WHAT THE TASK ASKS:
Find and copy every line in the records that includes the string "Attribute".

────────────────────

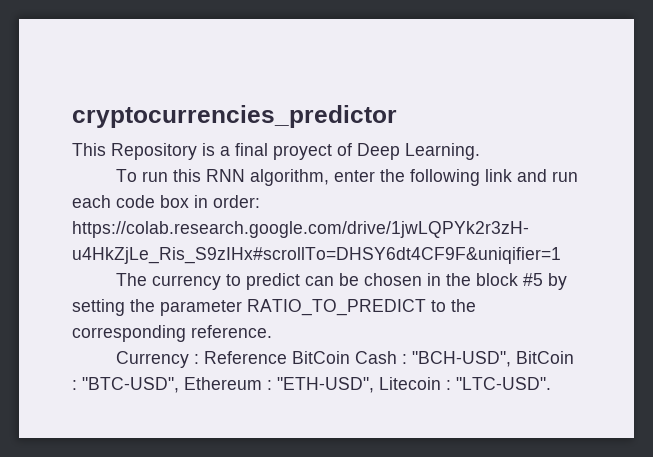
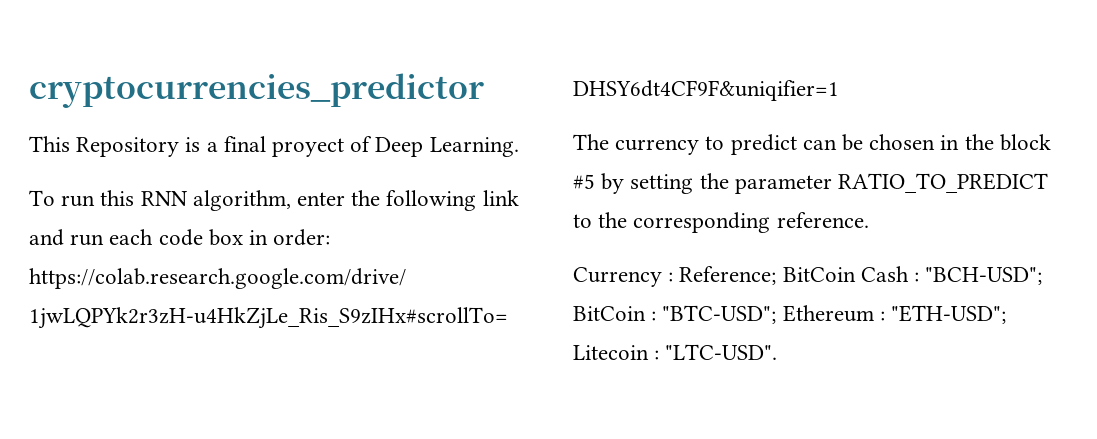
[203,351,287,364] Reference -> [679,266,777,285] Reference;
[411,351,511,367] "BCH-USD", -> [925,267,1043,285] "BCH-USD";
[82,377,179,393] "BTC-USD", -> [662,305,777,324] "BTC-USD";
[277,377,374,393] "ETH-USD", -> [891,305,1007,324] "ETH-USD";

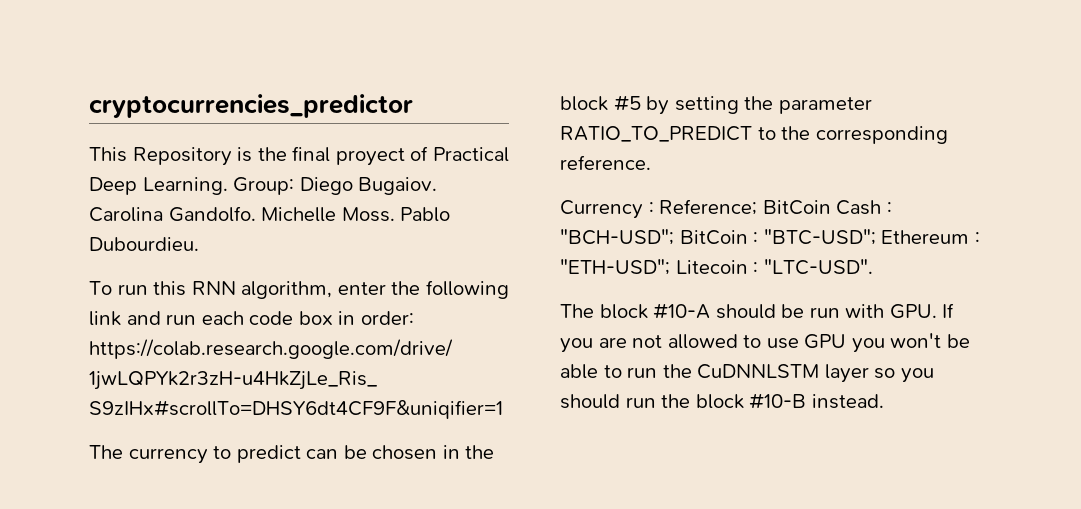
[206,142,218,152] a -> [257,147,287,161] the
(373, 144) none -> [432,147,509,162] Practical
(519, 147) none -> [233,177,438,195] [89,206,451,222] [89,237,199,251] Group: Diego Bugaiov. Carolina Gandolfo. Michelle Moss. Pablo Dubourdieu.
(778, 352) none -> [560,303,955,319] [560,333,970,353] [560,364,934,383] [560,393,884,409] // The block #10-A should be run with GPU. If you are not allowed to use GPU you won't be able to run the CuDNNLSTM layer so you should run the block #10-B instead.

────────────────────

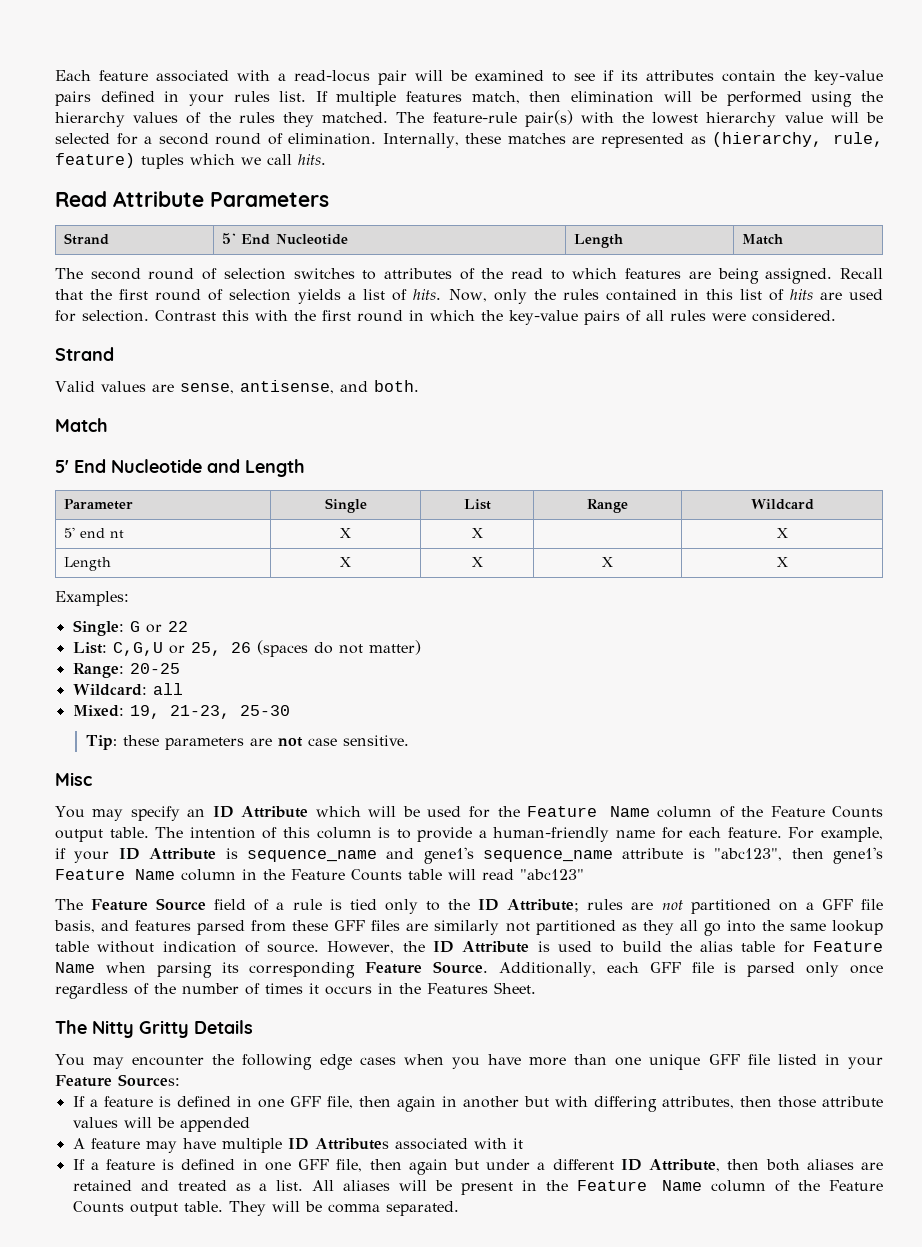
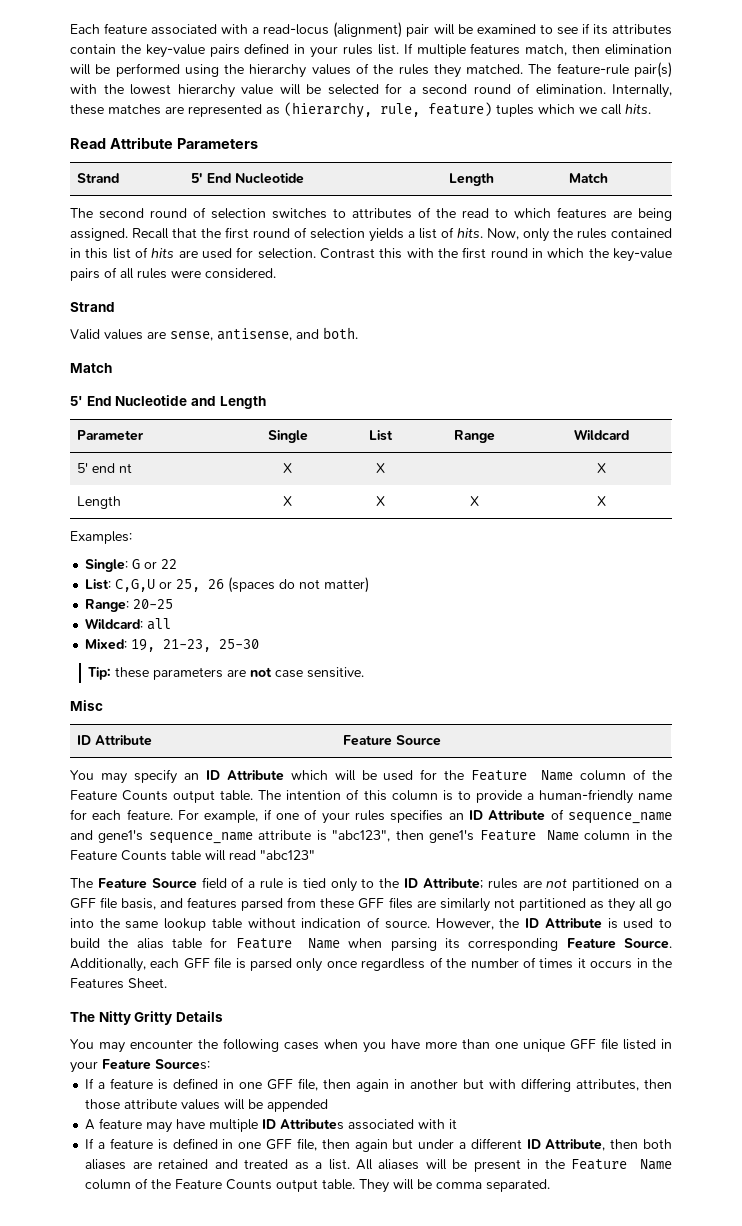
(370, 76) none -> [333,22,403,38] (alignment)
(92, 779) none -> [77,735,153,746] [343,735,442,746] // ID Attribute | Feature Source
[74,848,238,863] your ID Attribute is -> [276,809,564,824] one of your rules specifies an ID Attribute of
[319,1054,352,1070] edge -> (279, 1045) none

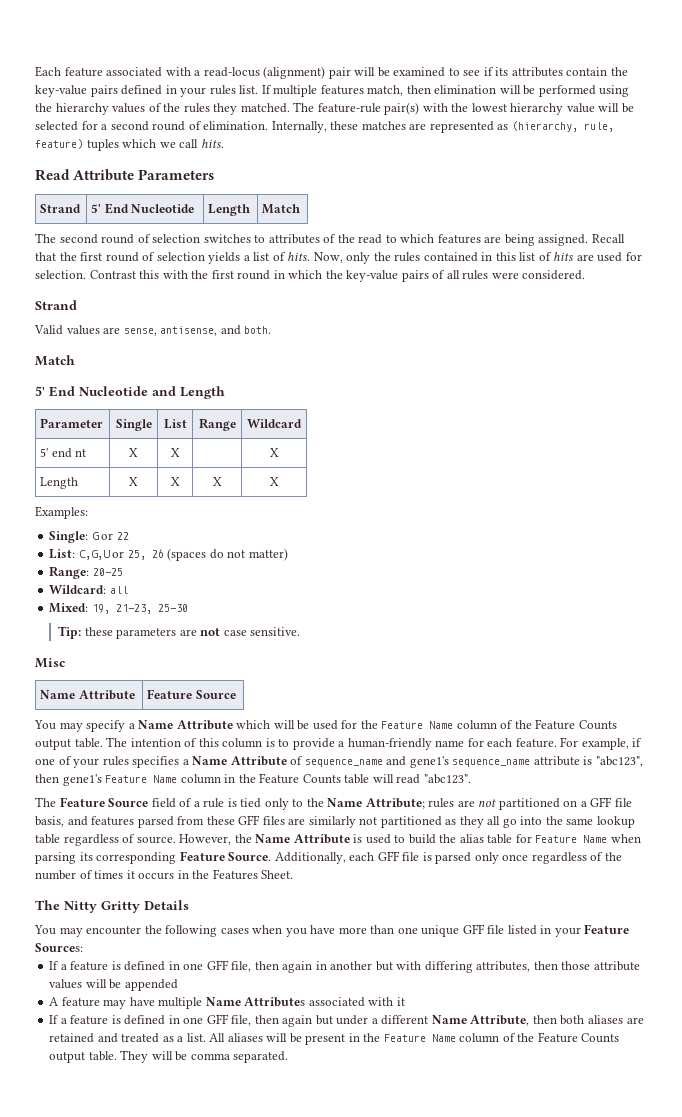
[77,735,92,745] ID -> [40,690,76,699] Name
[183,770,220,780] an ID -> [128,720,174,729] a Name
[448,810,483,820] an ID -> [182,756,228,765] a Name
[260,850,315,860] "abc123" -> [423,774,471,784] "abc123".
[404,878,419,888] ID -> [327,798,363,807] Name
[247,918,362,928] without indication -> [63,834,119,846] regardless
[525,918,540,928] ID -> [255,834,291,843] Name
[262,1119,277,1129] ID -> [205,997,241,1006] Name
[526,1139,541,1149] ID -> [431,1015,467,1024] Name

────────────────────

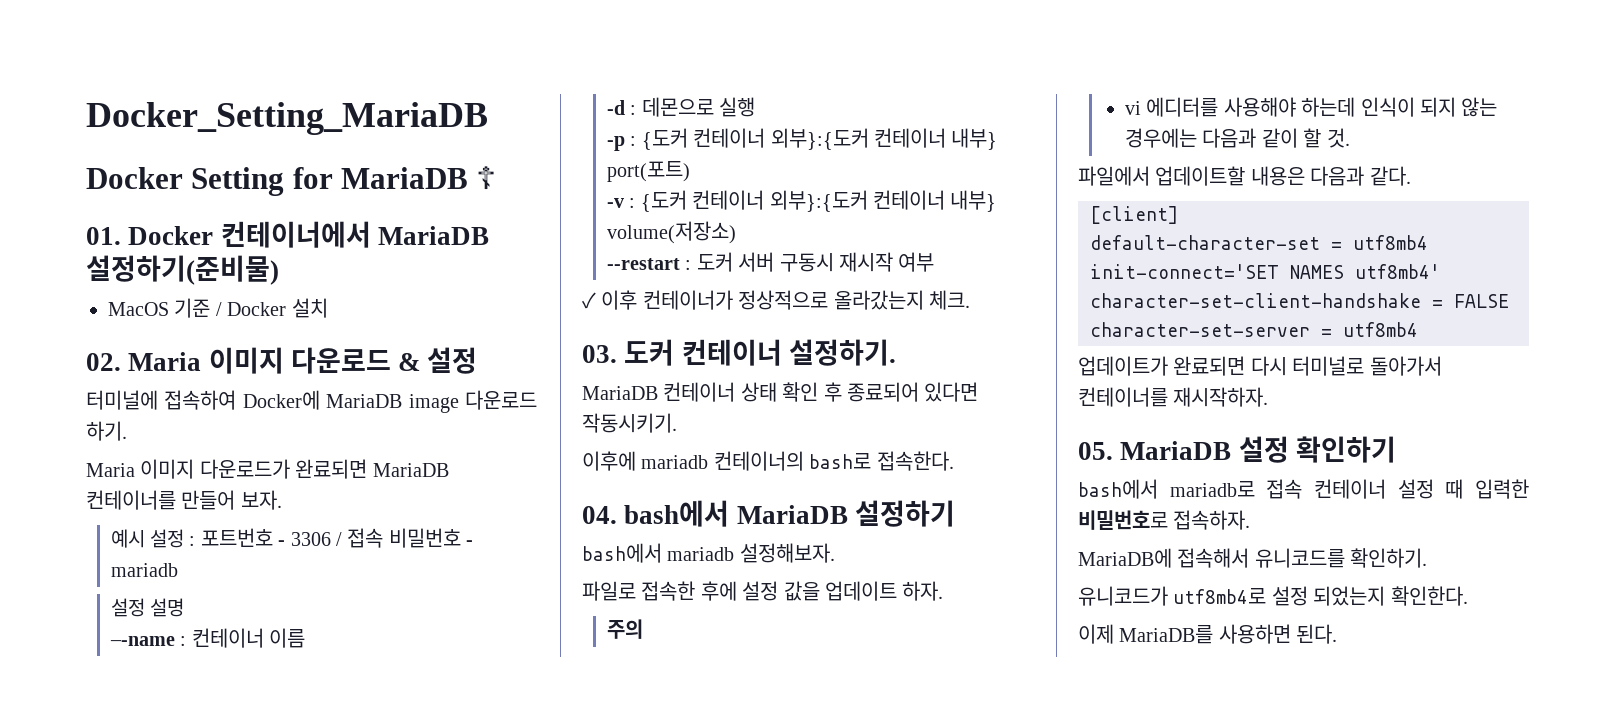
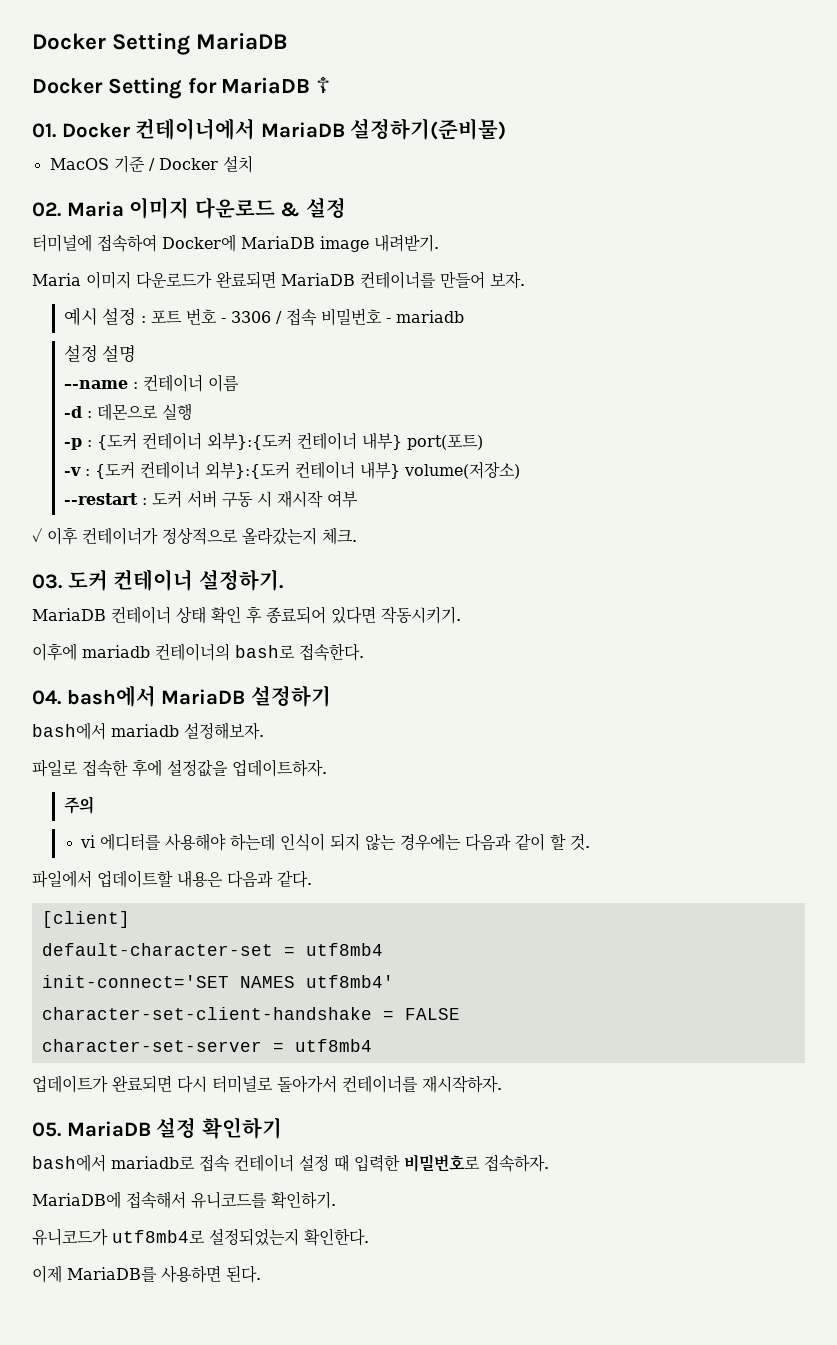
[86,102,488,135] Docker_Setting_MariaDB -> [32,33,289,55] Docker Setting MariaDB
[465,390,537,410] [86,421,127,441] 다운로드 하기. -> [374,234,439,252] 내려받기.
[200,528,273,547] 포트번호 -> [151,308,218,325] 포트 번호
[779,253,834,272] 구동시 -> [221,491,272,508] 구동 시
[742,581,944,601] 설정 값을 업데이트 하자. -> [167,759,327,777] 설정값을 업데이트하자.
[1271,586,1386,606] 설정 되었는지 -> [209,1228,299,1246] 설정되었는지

────────────────────

RESPONSE:
(92, 779) none -> [77,735,153,746] [343,735,442,746] // ID Attribute | Feature Source
[74,848,238,863] your ID Attribute is -> [276,809,564,824] one of your rules specifies an ID Attribute of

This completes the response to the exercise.